• **Material for this task**
====

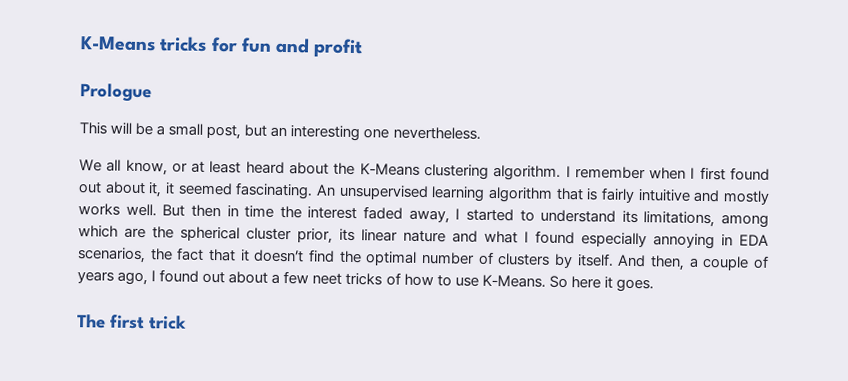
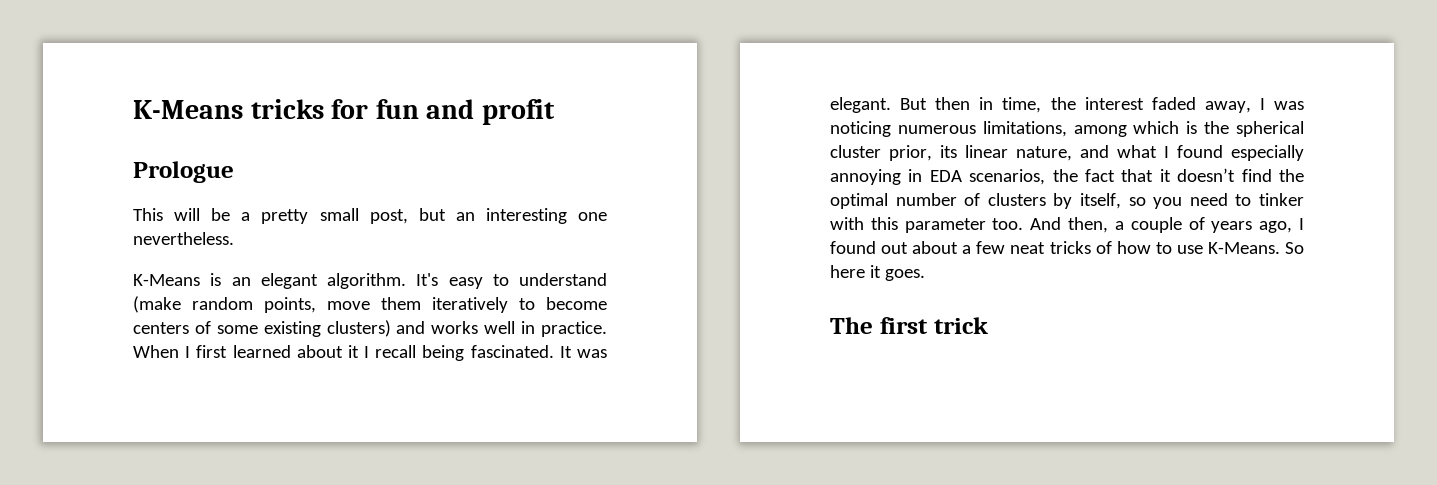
- This will be a small post, but an interesting one nevertheless.
+ This will be a pretty small post, but an interesting one nevertheless.
- We all know, or at least heard about the K-Means clustering algorithm. I remember when I first found out about it, it seemed fascinating. An unsupervised learning algorithm that is fairly intuitive and mostly works well.
+ K-Means is an elegant algorithm. It's easy to understand (make random points, move them iteratively to become centers of some existing clusters) and works well in practice. When I first learned about it I recall being fascinated. It was elegant.
- But then in time the interest faded away, I started to understand its limitations, among which are the spherical cluster prior, its linear nature and what I found especially annoying in EDA scenarios, the fact that it doesn’t find the optimal number of clusters by itself.
+ But then in time, the interest faded away, I was noticing numerous limitations, among which is the spherical cluster prior, its linear nature, and what I found especially annoying in EDA scenarios, the fact that it doesn’t find the optimal number of clusters by itself, so you need to tinker with this parameter too.
- And then, a couple of years ago, I found out about a few neet tricks of how to use K-Means.
+ And then, a couple of years ago, I found out about a few neat tricks of how to use K-Means.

====

Give again, word for word, every line of the listing above from the one with "pretty small post, but an interesting one nevertheless." to the one with "It was elegant.", both inclusive, and nothing beyond them.

• **Task response**
+ This will be a pretty small post, but an interesting one nevertheless.
- We all know, or at least heard about the K-Means clustering algorithm. I remember when I first found out about it, it seemed fascinating. An unsupervised learning algorithm that is fairly intuitive and mostly works well.
+ K-Means is an elegant algorithm. It's easy to understand (make random points, move them iteratively to become centers of some existing clusters) and works well in practice. When I first learned about it I recall being fascinated. It was elegant.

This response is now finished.